*** Opening Exercise data ***

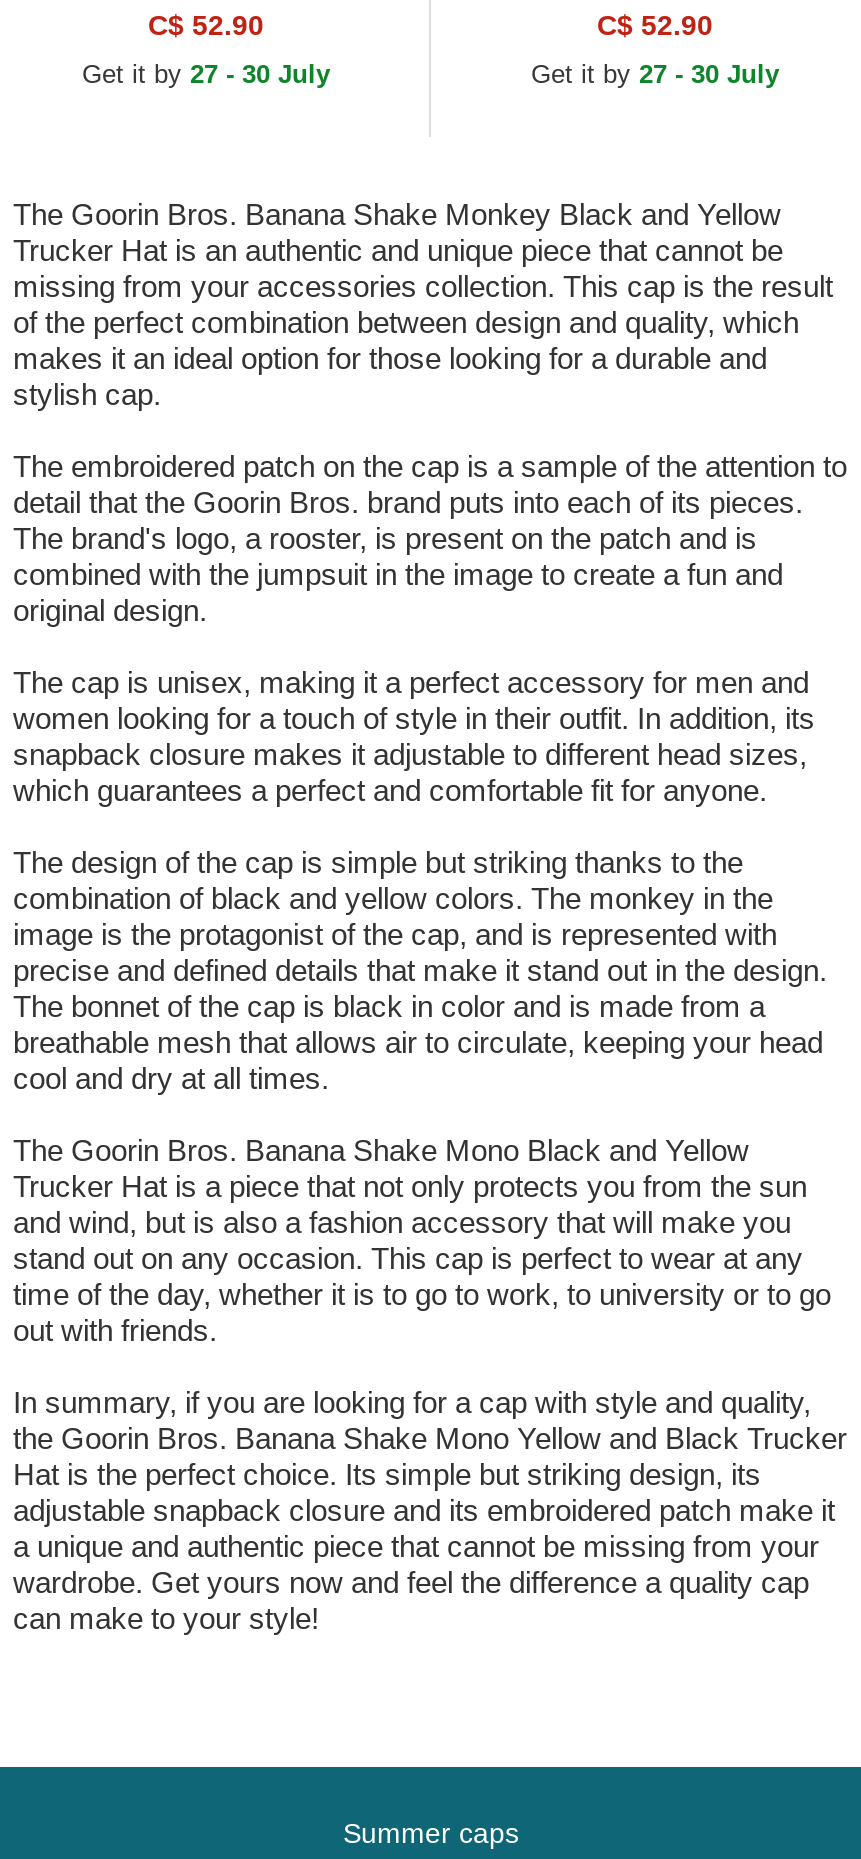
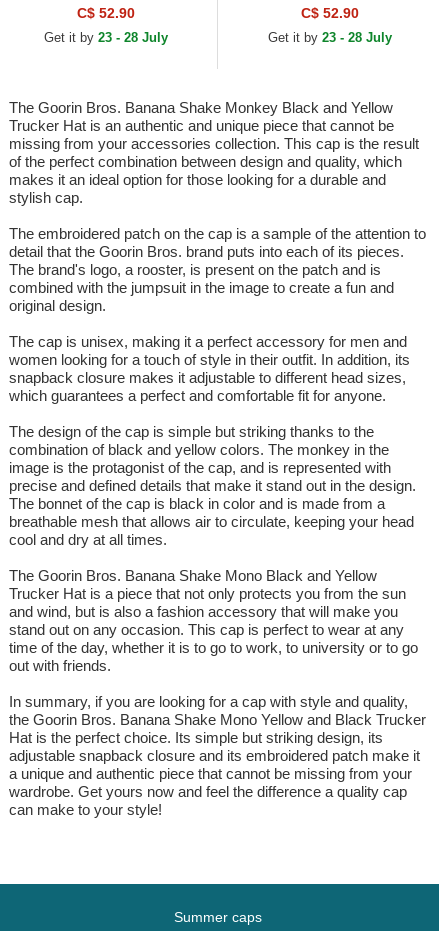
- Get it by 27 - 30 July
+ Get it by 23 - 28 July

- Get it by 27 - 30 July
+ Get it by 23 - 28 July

*** Closing Exercise data ***
*** Opening Exercise data ***

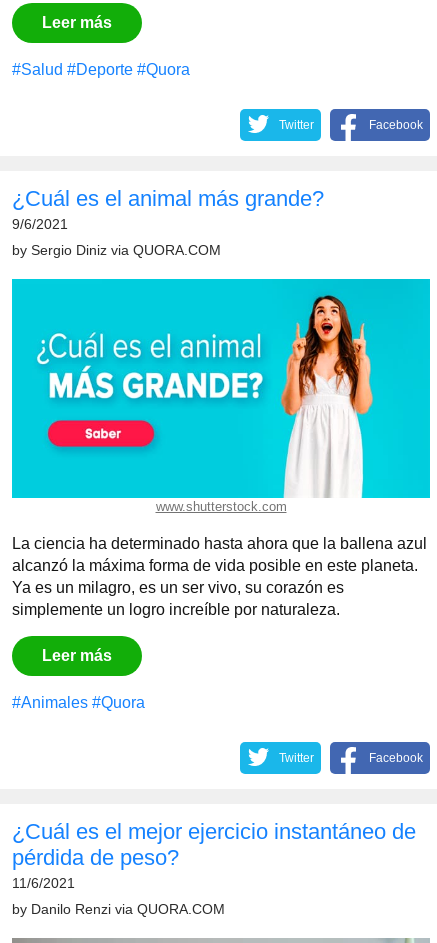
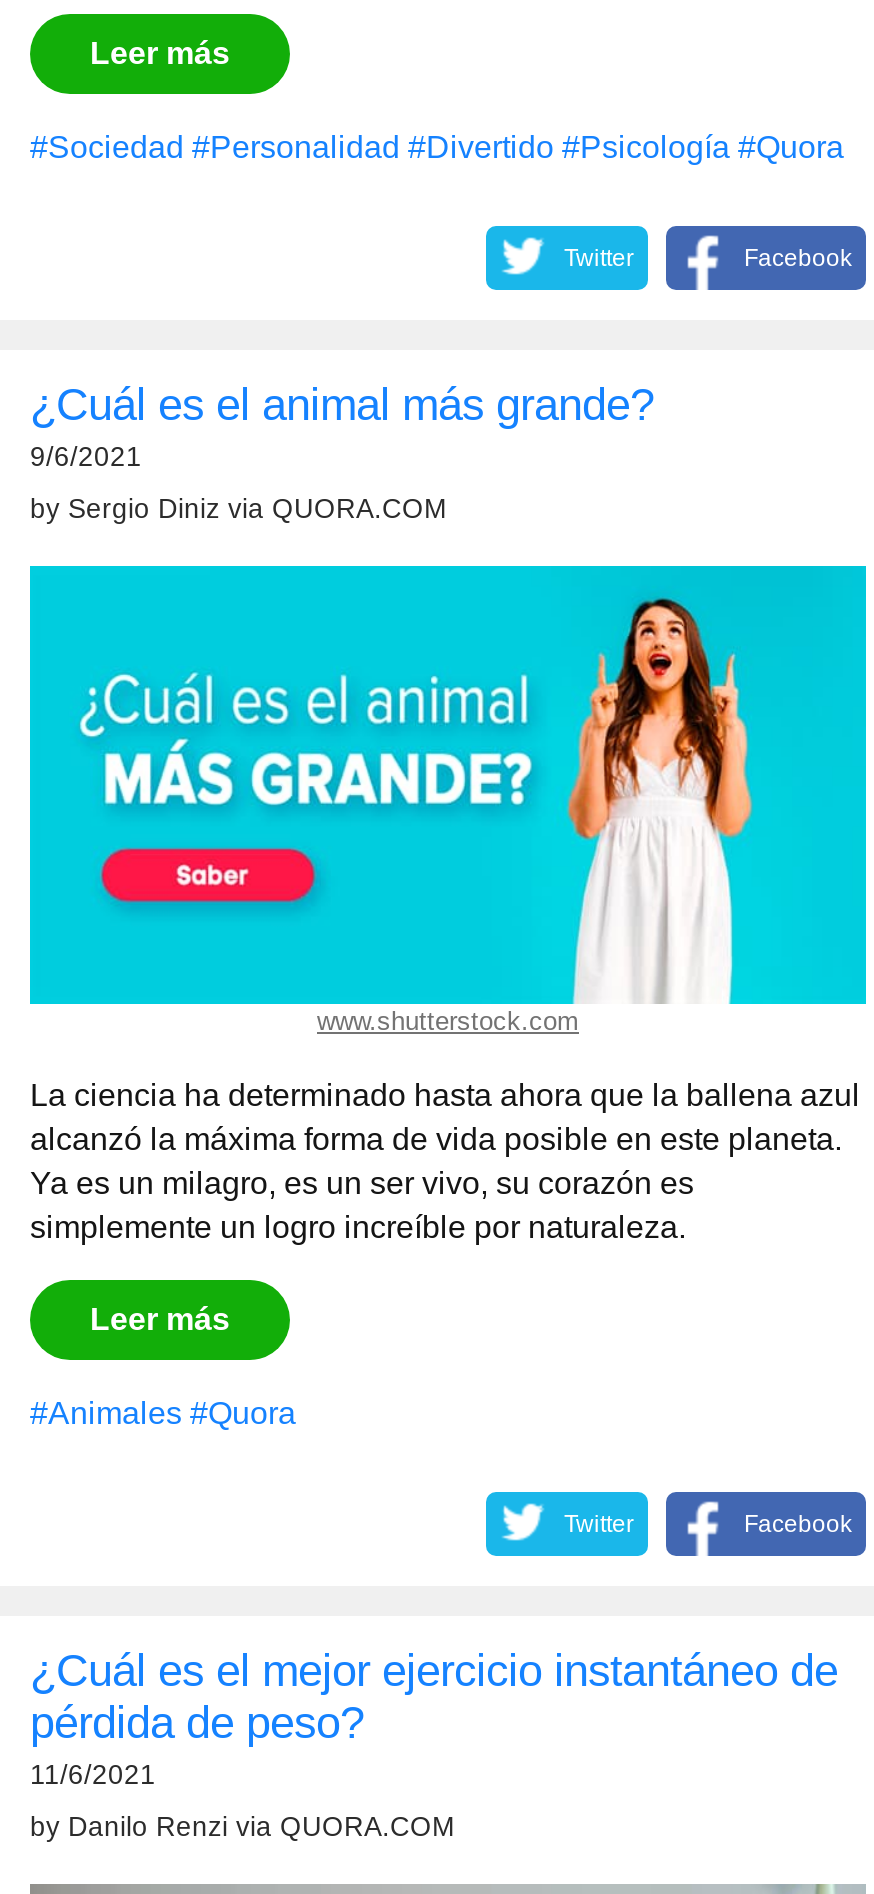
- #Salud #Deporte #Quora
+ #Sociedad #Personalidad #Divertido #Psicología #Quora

*** Closing Exercise data ***
*** Opening Exercise data ***

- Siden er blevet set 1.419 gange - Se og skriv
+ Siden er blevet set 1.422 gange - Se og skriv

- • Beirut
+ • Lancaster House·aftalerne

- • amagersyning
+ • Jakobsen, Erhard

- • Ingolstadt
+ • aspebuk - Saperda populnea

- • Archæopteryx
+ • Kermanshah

*** Closing Exercise data ***

- **Try it**: Search the preceding listing for "Siden", then copy every line that holds it.

- **Answer for the task**:
- Siden er blevet set 1.419 gange - Se og skriv
+ Siden er blevet set 1.422 gange - Se og skriv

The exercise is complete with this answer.